-- DATA LISTING follows --
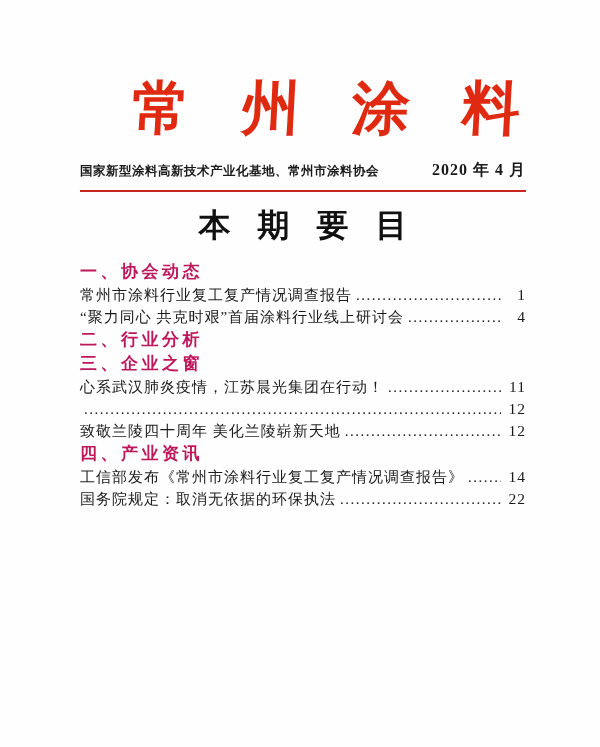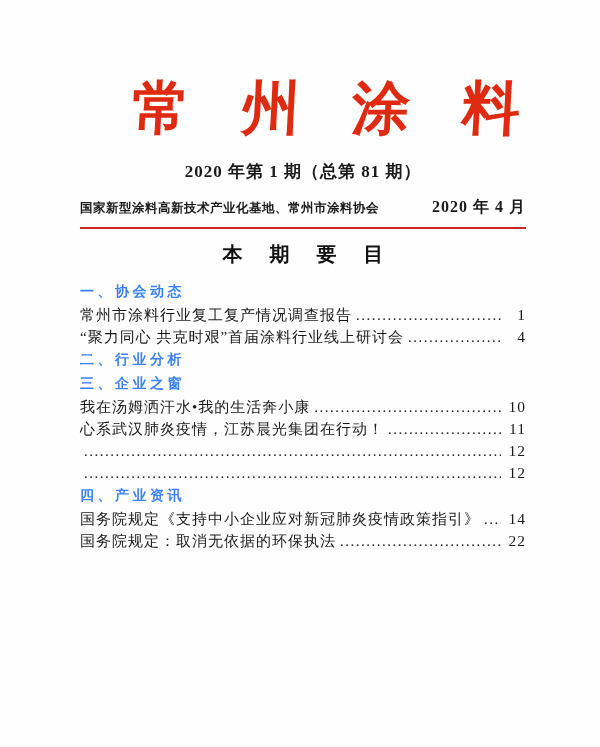--- a/index.html
+++ b/index.html
@@ -55,38 +55,38 @@
     letter-spacing: 1px;
   }
   .red-rule {
     margin-top: 9px;
     height: 2px;
     background: #c9271f;
   }
   .toc-heading {
     margin: 12px 0 0 0;
     text-align: center;
-    font-size: 20px;
+    font-size: 32px;
     font-weight: bold;
     letter-spacing: 27px;
     padding-left: 27px;
     white-space: nowrap;
     font-family: "Liberation Sans", "DejaVu Sans", sans-serif;
     color: #111;
   }
   .toc {
     margin-top: 12px;
   }
   .toc-section-title {
-    font-size: 14px;
+    font-size: 17px;
     font-weight: bold;
     letter-spacing: 3.5px;
     line-height: 24px;
     white-space: nowrap;
-    color: #3b82f6;
+    color: #be185d;
   }
   .toc-entry {
     display: flex;
     align-items: flex-start;
     font-size: 15px;
     line-height: 22px;
     letter-spacing: 1px;
     white-space: nowrap;
   }
   .toc-entry-title {
@@ -111,21 +111,20 @@
     font-size: 15.5px;
   }
 </style>
 </head>
 <body>
 
 <div class="page">
 
   <h1 class="masthead" style="color: rgb(223, 41, 16);">常州涂料</h1>
 
-  <div class="issue-line">2020 年第 1 期（总第 81 期）</div>
 
   <div class="pub-row">
     <span class="pub-left">国家新型涂料高新技术产业化基地、常州市涂料协会</span>
     <span class="pub-right">2020 年 4 月</span>
   </div>
 
   <div class="red-rule" style="background: rgb(201, 39, 31);"></div>
 
   <h2 class="toc-heading">本期要目</h2>
 
@@ -143,46 +142,42 @@
     <span class="leader"></span>
     <span class="page-num">4</span>
   </div>
 
   <div class="toc-section-title">二、行业分析</div>
 
 
 
   <div class="toc-section-title">三、企业之窗</div>
 
-  <div class="toc-entry">
-    <span class="toc-entry-title">我在汤姆洒汗水•我的生活奔小康</span>
-    <span class="leader"></span>
-    <span class="page-num">10</span>
-  </div>
 
   <div class="toc-entry">
     <span class="toc-entry-title">心系武汉肺炎疫情，江苏晨光集团在行动！</span>
     <span class="leader"></span>
     <span class="page-num">11</span>
   </div>
 
   <div class="toc-entry">
     <span class="leader"></span>
     <span class="page-num">12</span>
   </div>
 
   <div class="toc-entry">
+    <span class="toc-entry-title">致敬兰陵四十周年 美化兰陵崭新天地</span>
     <span class="leader"></span>
     <span class="page-num">12</span>
   </div>
 
   <div class="toc-section-title">四、产业资讯</div>
 
   <div class="toc-entry">
-    <span class="toc-entry-title">国务院规定《支持中小企业应对新冠肺炎疫情政策指引》</span>
+    <span class="toc-entry-title">工信部发布《常州市涂料行业复工复产情况调查报告》</span>
     <span class="leader"></span>
     <span class="page-num">14</span>
   </div>
 
   <div class="toc-entry">
     <span class="toc-entry-title">国务院规定：取消无依据的环保执法</span>
     <span class="leader"></span>
     <span class="page-num">22</span>
   </div>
-- DATA LISTING concluded --
TASK TO CARRY OUT:
Retype the entries above exactly, but only from the line containing "margin-top: 12px;" through the line containing "期（总第 81 期）</div>", both included.

EXPECTED ANSWER:
     margin-top: 12px;
   }
   .toc-section-title {
-    font-size: 14px;
+    font-size: 17px;
     font-weight: bold;
     letter-spacing: 3.5px;
     line-height: 24px;
     white-space: nowrap;
-    color: #3b82f6;
+    color: #be185d;
   }
   .toc-entry {
     display: flex;
     align-items: flex-start;
     font-size: 15px;
     line-height: 22px;
     letter-spacing: 1px;
     white-space: nowrap;
   }
   .toc-entry-title {
@@ -111,21 +111,20 @@
     font-size: 15.5px;
   }
 </style>
 </head>
 <body>
 
 <div class="page">
 
   <h1 class="masthead" style="color: rgb(223, 41, 16);">常州涂料</h1>
 
-  <div class="issue-line">2020 年第 1 期（总第 81 期）</div>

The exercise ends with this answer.